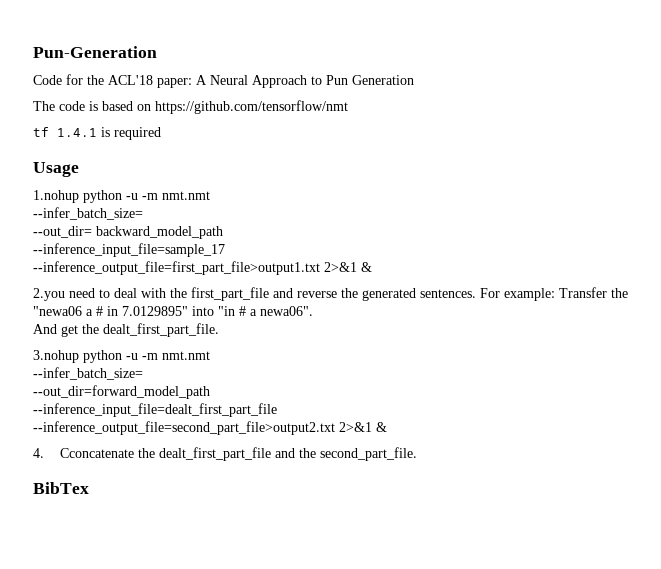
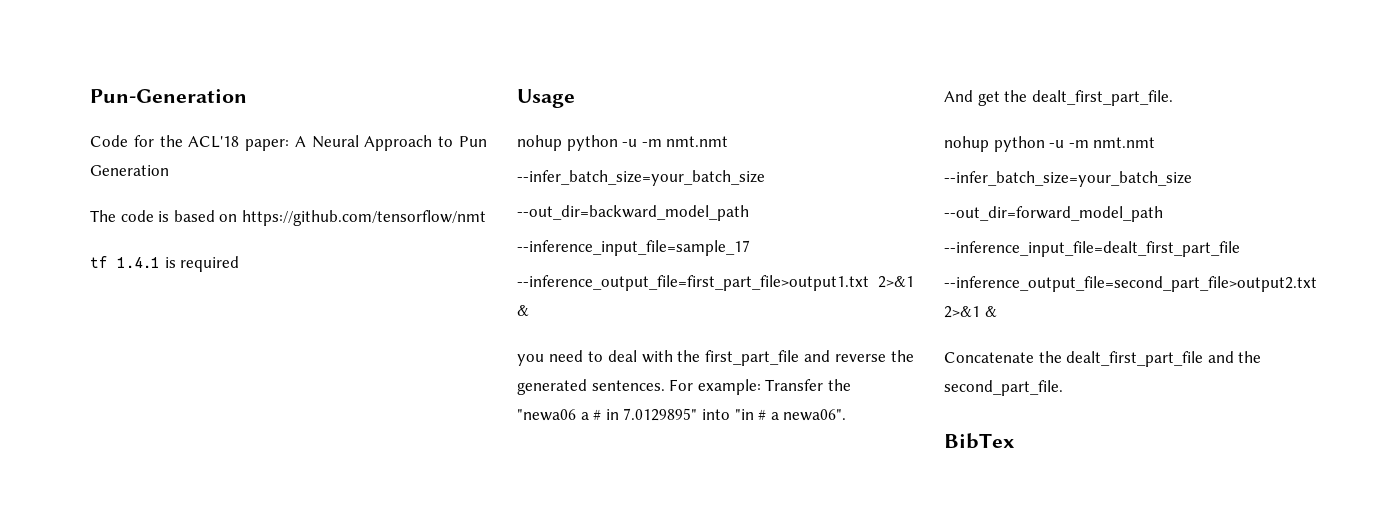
  Usage
- 1.nohup python -u -m nmt.nmt
- --infer_batch_size=
- --out_dir= backward_model_path
+ nohup python -u -m nmt.nmt
+ --infer_batch_size=your_batch_size
+ --out_dir=backward_model_path
- 2.you need to deal with the first_part_file and reverse the generated sentences.
+ you need to deal with the first_part_file and reverse the generated sentences.
  And get the dealt_first_part_file.
- 3.nohup python -u -m nmt.nmt
- --infer_batch_size=
+ nohup python -u -m nmt.nmt
+ --infer_batch_size=your_batch_size
- 4. Cconcatenate the dealt_first_part_file and the second_part_file.
+ Concatenate the dealt_first_part_file and the second_part_file.

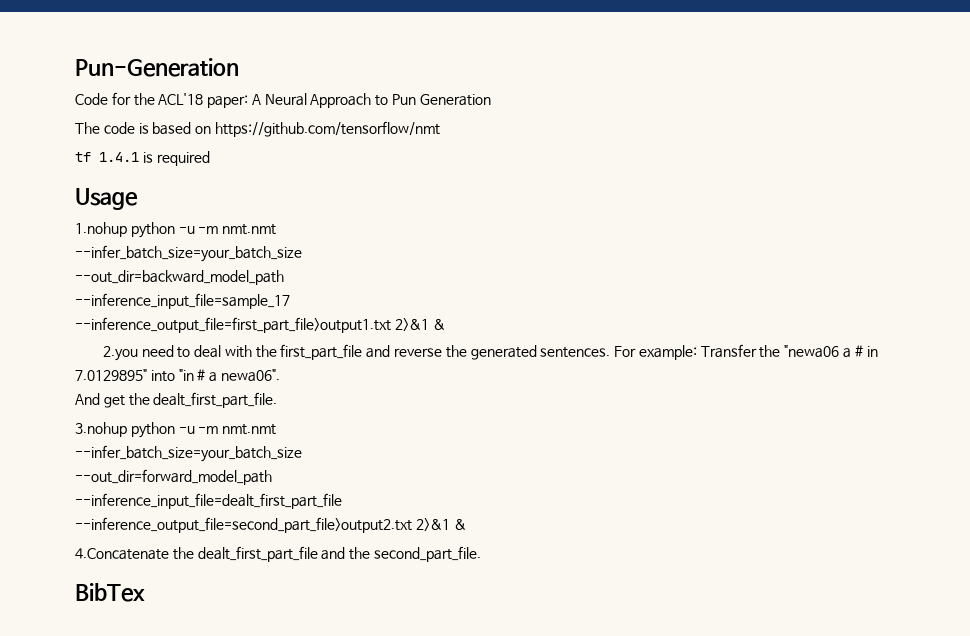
  Usage
- nohup python -u -m nmt.nmt
+ 1.nohup python -u -m nmt.nmt
- you need to deal with the first_part_file and reverse the generated sentences.
+ 2.you need to deal with the first_part_file and reverse the generated sentences.
  And get the dealt_first_part_file.
- nohup python -u -m nmt.nmt
+ 3.nohup python -u -m nmt.nmt
- Concatenate the dealt_first_part_file and the second_part_file.
+ 4.Concatenate the dealt_first_part_file and the second_part_file.

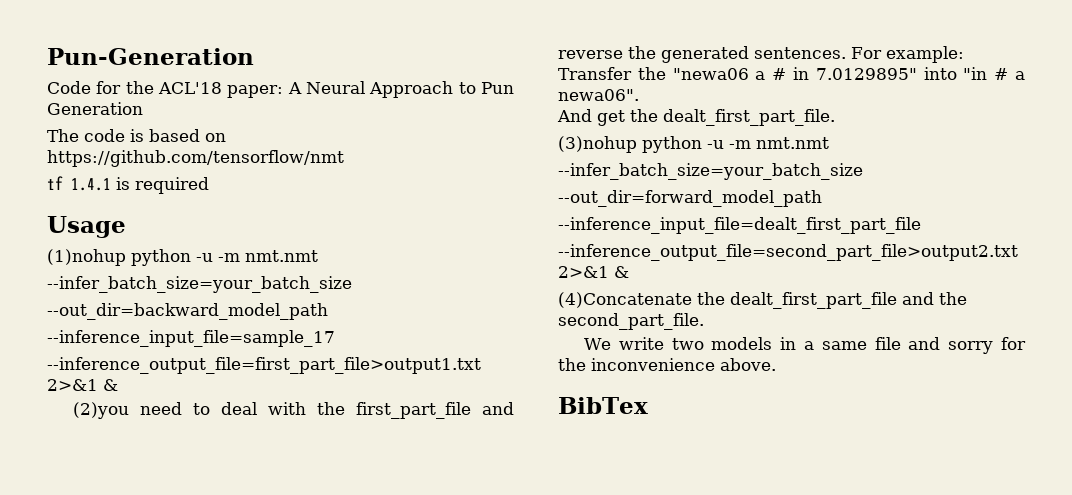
- 1.nohup python -u -m nmt.nmt
+ (1)nohup python -u -m nmt.nmt
- 2.you need to deal with the first_part_file and reverse the generated sentences.
+ (2)you need to deal with the first_part_file and reverse the generated sentences.
- 3.nohup python -u -m nmt.nmt
+ (3)nohup python -u -m nmt.nmt
- 4.Concatenate the dealt_first_part_file and the second_part_file.
+ (4)Concatenate the dealt_first_part_file and the second_part_file.
+ We write two models in a same file and sorry for the inconvenience above.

Exercise prompt — Copy the lines above exactly. Do not include pictures.

Result of the task —
  Usage
- 1.nohup python -u -m nmt.nmt
- --infer_batch_size=
- --out_dir= backward_model_path
+ nohup python -u -m nmt.nmt
+ --infer_batch_size=your_batch_size
+ --out_dir=backward_model_path
- 2.you need to deal with the first_part_file and reverse the generated sentences.
+ you need to deal with the first_part_file and reverse the generated sentences.
  And get the dealt_first_part_file.
- 3.nohup python -u -m nmt.nmt
- --infer_batch_size=
+ nohup python -u -m nmt.nmt
+ --infer_batch_size=your_batch_size
- 4. Cconcatenate the dealt_first_part_file and the second_part_file.
+ Concatenate the dealt_first_part_file and the second_part_file.

  Usage
- nohup python -u -m nmt.nmt
+ 1.nohup python -u -m nmt.nmt
- you need to deal with the first_part_file and reverse the generated sentences.
+ 2.you need to deal with the first_part_file and reverse the generated sentences.
  And get the dealt_first_part_file.
- nohup python -u -m nmt.nmt
+ 3.nohup python -u -m nmt.nmt
- Concatenate the dealt_first_part_file and the second_part_file.
+ 4.Concatenate the dealt_first_part_file and the second_part_file.

- 1.nohup python -u -m nmt.nmt
+ (1)nohup python -u -m nmt.nmt
- 2.you need to deal with the first_part_file and reverse the generated sentences.
+ (2)you need to deal with the first_part_file and reverse the generated sentences.
- 3.nohup python -u -m nmt.nmt
+ (3)nohup python -u -m nmt.nmt
- 4.Concatenate the dealt_first_part_file and the second_part_file.
+ (4)Concatenate the dealt_first_part_file and the second_part_file.
+ We write two models in a same file and sorry for the inconvenience above.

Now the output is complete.